Thomas Cahill, How the Irish Saved Civilization: The Untold Story of Ireland's Heroic Role from the Fall of Rome to the Rise of Medieval Europe. One of the things I gave Grandpa for Christmas on the theory that it might be entertaining. It...didn't really do what it said on the label. It spent a great deal of time on defining what Mr. Cahill considers civilization and why it's worth saving. It spent some time on early Irish history. Then, boom, Irish monks start monasteries all over the continent, civilization saved from barbarian hordes (=my people), rah rah rah well done skool skool skool, and we're done. The monasteries all over the continent, how they worked, what opposition they felt--all of that could make a very good book. But it would have been a much more scholarly book than Cahill was really aiming to write. Oh well. It was a fast read, for sure.
C.J. Cherryh, Regenesis. I loved Cyteen. This sequel had the Cyteen nature. That is all I wanted. It also cohered, and did better SF interior design than anything else I recall. That was all a bonus, because what I really wanted was "more like that," and I got more like that, and I was pleased. (And amazed. How hard is it to write "more like that" and hit the mark after this hiatus? Uff da.)
Georgette Heyer, Charity Girl. Predictable. Mildly enjoyable along the way.
Sharon Kay Penman, Devil's Brood. The end of her Henry II/Eleanor trilogy. Big and chewy and faintly purple in spots, but the early Plantagenets sort of encourage purply prose. (Hmm. I'm not sure the late ones discourage it much either.) Now I have the urge to go reread her Welsh border wars trilogy, in part to see where it joins up with this one, but that's really quite a lot of Penman all at once, so it'll almost certainly go on the back burner.
Malcolm Pryce, Don't Cry for Me Aberystwyth. Fourth in its series. Surreal and noir and funny and Welsh and...stuff. Now with bonus international spy stuff! I wish we got these in the US, but I suppose I can sort of see where they might be just on the other side of what one would really expect an American audience to buy. Still, I was very grateful to have a friend willing to bring it back from the UK for me.
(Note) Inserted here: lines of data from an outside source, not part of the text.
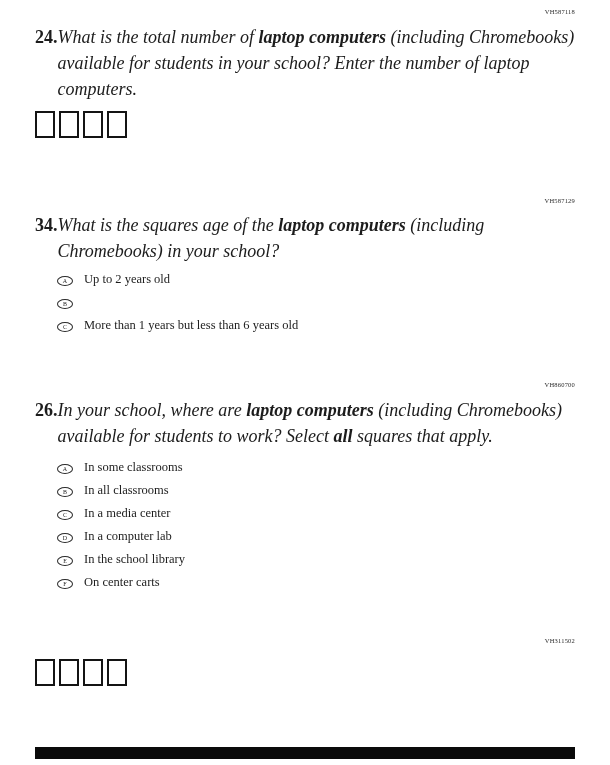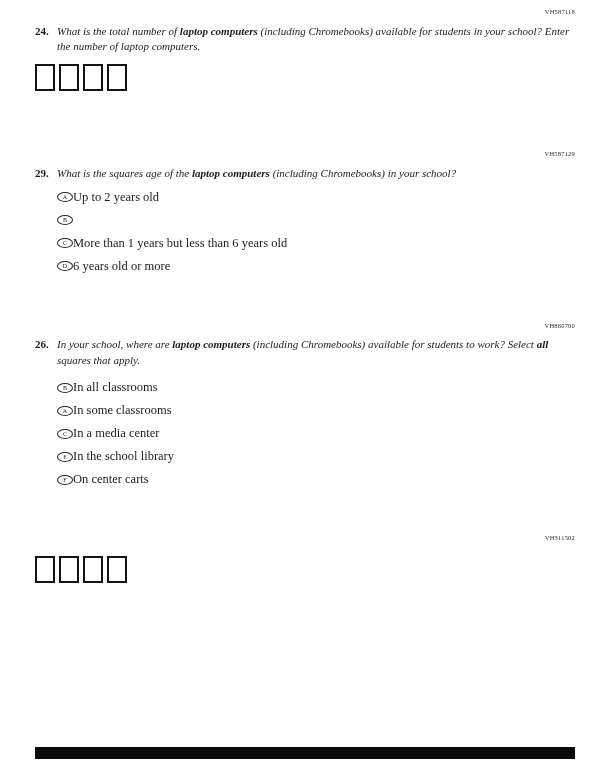--- a/index.html
+++ b/index.html
@@ -31,7 +31,7 @@
   .q-row {
     display: flex;
     margin-top: 8px;
-    font-size: 11px;
+    font-size: 18px;
     line-height: 1.45;
   }
   .q-num {

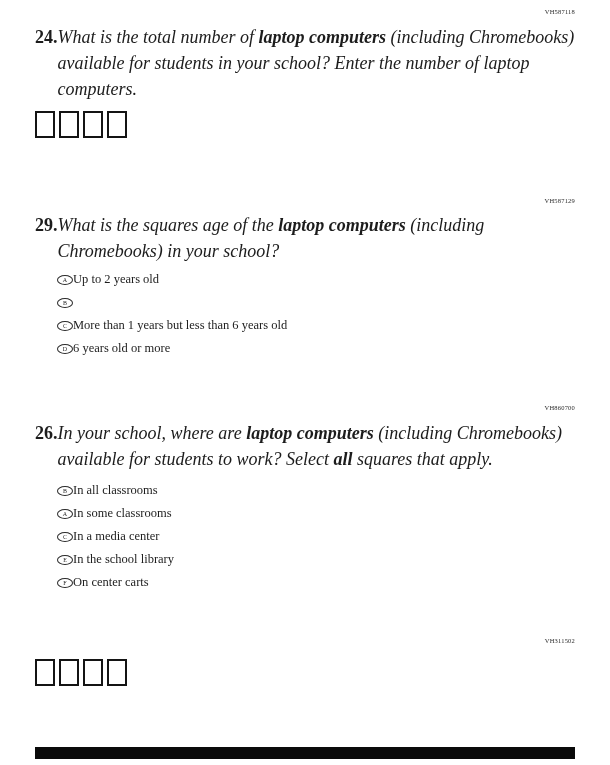--- a/index.html
+++ b/index.html
@@ -113,7 +113,7 @@
   <div class="sec">
     <div class="q-code code-2">VH587129</div>
     <div class="q-row">
-      <span class="q-num">29.</span>
+      <span class="q-num">34.</span>
       <span class="q-text"><span>What is the squares age of the </span><span class="bold">laptop computers</span><span> (including Chromebooks) in your school?</span></span>
     </div>
     <div class="options">

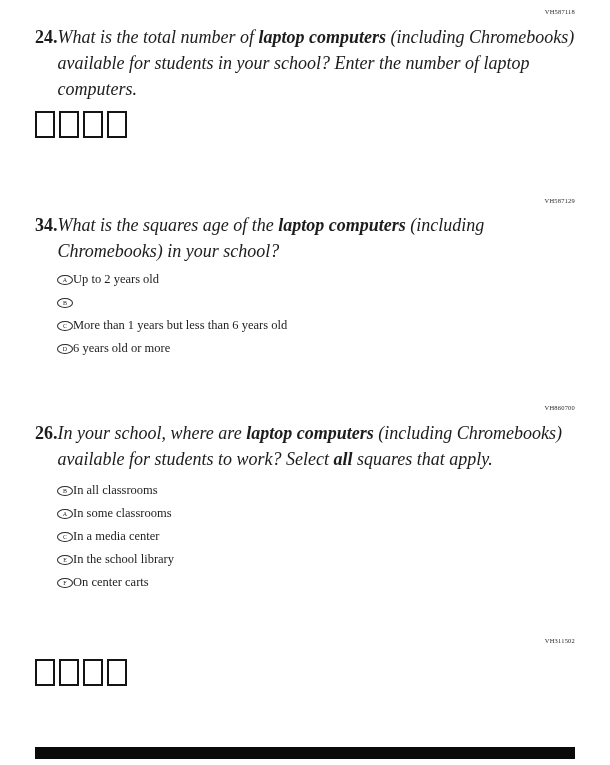--- a/index.html
+++ b/index.html
@@ -60,7 +60,8 @@
   .options-26 { margin-top: 12px; }
   .option {
     display: flex;
-    align-items: center;
+    align-items: flex-end;
+    gap: 11px;
     height: 13px;
     margin-bottom: 10px;
     font-size: 12.5px;

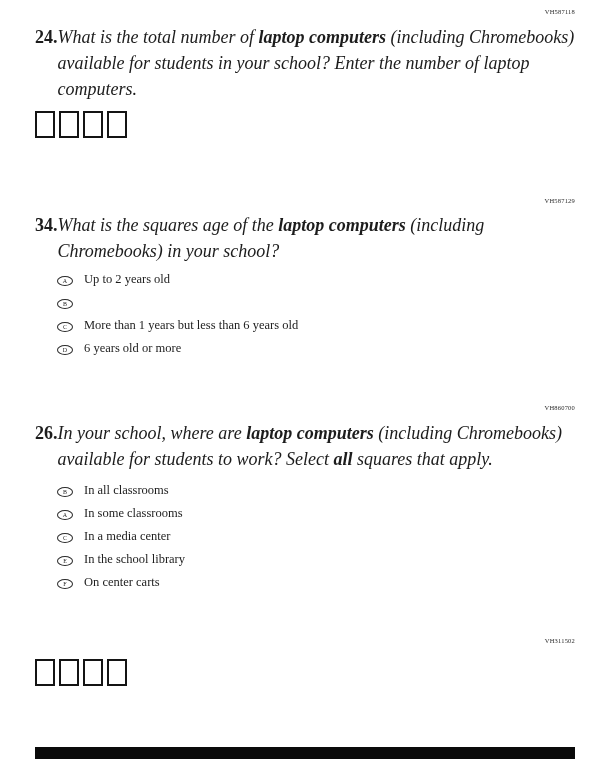--- a/index.html
+++ b/index.html
@@ -139,12 +139,6 @@
           <span>More than 1 years but less than 6 years old</span>
         </div>
 
-        <div class="option">
-          <span class="oval">
-            <span class="oval-letter">D</span>
-          </span>
-          <span>6 years old or more</span>
-        </div>
 
       </div>
   </div>

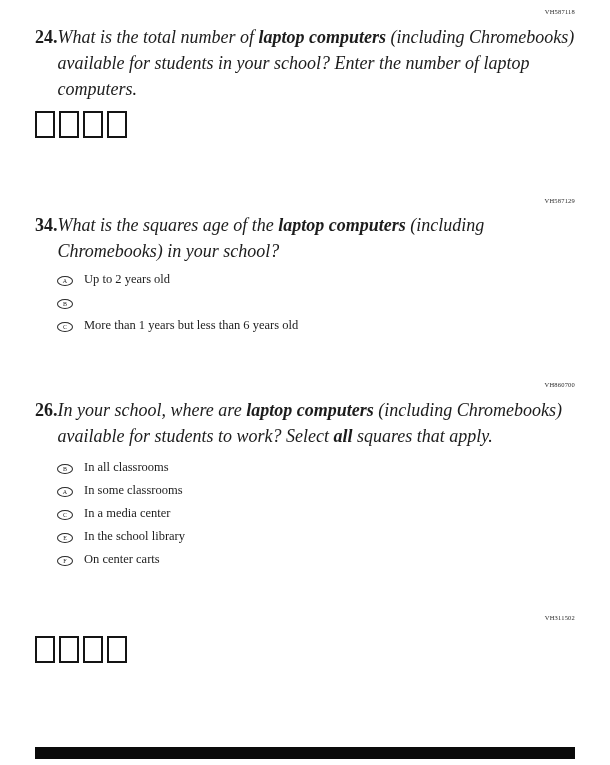--- a/index.html
+++ b/index.html
@@ -153,16 +153,16 @@
 
         <div class="option">
           <span class="oval">
+            <span class="oval-letter">A</span>
+          </span>
+          <span>In some classrooms</span>
+        </div>
+
+        <div class="option">
+          <span class="oval">
             <span class="oval-letter">B</span>
           </span>
           <span>In all classrooms</span>
-        </div>
-
-        <div class="option">
-          <span class="oval">
-            <span class="oval-letter">A</span>
-          </span>
-          <span>In some classrooms</span>
         </div>
 
         <div class="option">

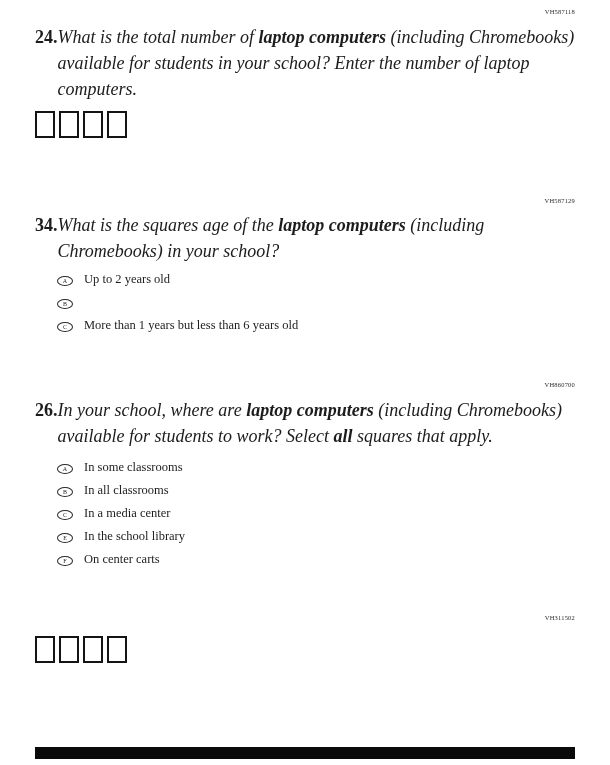--- a/index.html
+++ b/index.html
@@ -172,6 +172,12 @@
           <span>In a media center</span>
         </div>
 
+        <div class="option">
+          <span class="oval">
+            <span class="oval-letter">D</span>
+          </span>
+          <span>In a computer lab</span>
+        </div>
 
         <div class="option">
           <span class="oval">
Anthony Reid, Southeast Asia in the Age of Commerce 1450-1680: Volume One: The Lands Below the Winds. Good stuff. Cultural history of Southeast Asia, focusing on the period before Western influence became very strong and in the early period of Western influence. I was not expecting to be reminded of Icelandic history, but in one way I was: that the influence of external empires and religions pushed a region of comparative gender equity towards less gender equity, but not entirely successfully. Interesting stuff. It's got festivals, it's got things about harvesting, it's got stuff about hairstyles, and it does all this cultural stuff while keeping sight of variations and making a point of where a source is telling us more about the source than about the culture it was observing, which happened with outside Christian, Islamic, Confucian, and Buddhist sources. It's often frustrating to try to find books that acknowledge that Southeast Asia has any history aside from the wars of the 20th century. This is one of that does so in fascinating detail.
Patricia Wrede, Thirteenth Child. This book has been discussed a great deal elsewhere and has drawn more assumptions and misconceptions than just about any book I've ever heard of. I started out trying to correct misconceptions and did it about three times before it became clear to me that repeating, "No, Thirteenth Child doesn't do that thing you're objecting to! It does something else you find offensive!" was not particularly useful to me or to anybody else. Especially because the central point of discussion--the complete absence of First Nations/Native American people from the Americas of this book--was not, in fact, one of those misconceptions. Not every extrapolated objection you read on the internet is to something that's actually in Thirteenth Child. That one is. Clearly. And I have felt very geek-twitchy on the, "Actually the constant is 6.673, not 6 2/3," front, while simultaneously noticing that responding to someone talking about a major issue they're discussing by correcting them on a minor point is not generally helpful. So I moved from the talking to the listening about this book, and I'm going to keep listening to multiple people and learning from the commentary--not just in the points various people make that I think are dead on, either about the book itself or about related issues, but also in its points of divergence from what Thirteenth Child actually does, because that's interesting and valuable information, too.